▶ [Data provided]:
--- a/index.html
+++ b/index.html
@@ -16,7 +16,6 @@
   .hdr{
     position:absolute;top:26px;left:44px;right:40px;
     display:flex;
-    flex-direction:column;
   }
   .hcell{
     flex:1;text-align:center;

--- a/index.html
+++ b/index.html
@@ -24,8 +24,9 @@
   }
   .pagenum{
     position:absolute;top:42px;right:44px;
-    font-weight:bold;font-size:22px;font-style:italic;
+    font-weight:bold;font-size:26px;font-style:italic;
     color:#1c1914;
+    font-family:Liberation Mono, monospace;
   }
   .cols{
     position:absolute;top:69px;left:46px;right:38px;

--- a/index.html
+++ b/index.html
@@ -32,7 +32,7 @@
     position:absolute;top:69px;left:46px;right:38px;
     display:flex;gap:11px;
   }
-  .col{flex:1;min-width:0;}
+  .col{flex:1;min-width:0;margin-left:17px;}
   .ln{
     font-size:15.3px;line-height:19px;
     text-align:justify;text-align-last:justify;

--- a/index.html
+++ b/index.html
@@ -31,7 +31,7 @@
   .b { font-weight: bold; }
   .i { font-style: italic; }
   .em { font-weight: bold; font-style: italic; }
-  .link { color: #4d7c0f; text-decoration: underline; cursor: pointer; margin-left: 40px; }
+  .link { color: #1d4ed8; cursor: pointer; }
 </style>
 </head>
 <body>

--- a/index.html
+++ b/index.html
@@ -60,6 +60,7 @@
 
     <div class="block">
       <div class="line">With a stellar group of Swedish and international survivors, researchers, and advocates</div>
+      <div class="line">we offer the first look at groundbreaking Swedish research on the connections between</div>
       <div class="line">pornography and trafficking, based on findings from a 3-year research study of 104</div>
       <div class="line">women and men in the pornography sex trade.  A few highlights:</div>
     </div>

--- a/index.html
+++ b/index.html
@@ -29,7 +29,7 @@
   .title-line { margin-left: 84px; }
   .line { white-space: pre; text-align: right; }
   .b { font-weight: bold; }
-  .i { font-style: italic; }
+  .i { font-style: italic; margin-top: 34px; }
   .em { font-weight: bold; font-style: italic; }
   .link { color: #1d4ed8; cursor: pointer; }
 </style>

▶ [About this task]: Give every entry back unchanged. Leave none out.

▶ [Your solution]:
--- a/index.html
+++ b/index.html
@@ -16,7 +16,6 @@
   .hdr{
     position:absolute;top:26px;left:44px;right:40px;
     display:flex;
-    flex-direction:column;
   }
   .hcell{
     flex:1;text-align:center;

--- a/index.html
+++ b/index.html
@@ -24,8 +24,9 @@
   }
   .pagenum{
     position:absolute;top:42px;right:44px;
-    font-weight:bold;font-size:22px;font-style:italic;
+    font-weight:bold;font-size:26px;font-style:italic;
     color:#1c1914;
+    font-family:Liberation Mono, monospace;
   }
   .cols{
     position:absolute;top:69px;left:46px;right:38px;

--- a/index.html
+++ b/index.html
@@ -32,7 +32,7 @@
     position:absolute;top:69px;left:46px;right:38px;
     display:flex;gap:11px;
   }
-  .col{flex:1;min-width:0;}
+  .col{flex:1;min-width:0;margin-left:17px;}
   .ln{
     font-size:15.3px;line-height:19px;
     text-align:justify;text-align-last:justify;

--- a/index.html
+++ b/index.html
@@ -31,7 +31,7 @@
   .b { font-weight: bold; }
   .i { font-style: italic; }
   .em { font-weight: bold; font-style: italic; }
-  .link { color: #4d7c0f; text-decoration: underline; cursor: pointer; margin-left: 40px; }
+  .link { color: #1d4ed8; cursor: pointer; }
 </style>
 </head>
 <body>

--- a/index.html
+++ b/index.html
@@ -60,6 +60,7 @@
 
     <div class="block">
       <div class="line">With a stellar group of Swedish and international survivors, researchers, and advocates</div>
+      <div class="line">we offer the first look at groundbreaking Swedish research on the connections between</div>
       <div class="line">pornography and trafficking, based on findings from a 3-year research study of 104</div>
       <div class="line">women and men in the pornography sex trade.  A few highlights:</div>
     </div>

--- a/index.html
+++ b/index.html
@@ -29,7 +29,7 @@
   .title-line { margin-left: 84px; }
   .line { white-space: pre; text-align: right; }
   .b { font-weight: bold; }
-  .i { font-style: italic; }
+  .i { font-style: italic; margin-top: 34px; }
   .em { font-weight: bold; font-style: italic; }
   .link { color: #1d4ed8; cursor: pointer; }
 </style>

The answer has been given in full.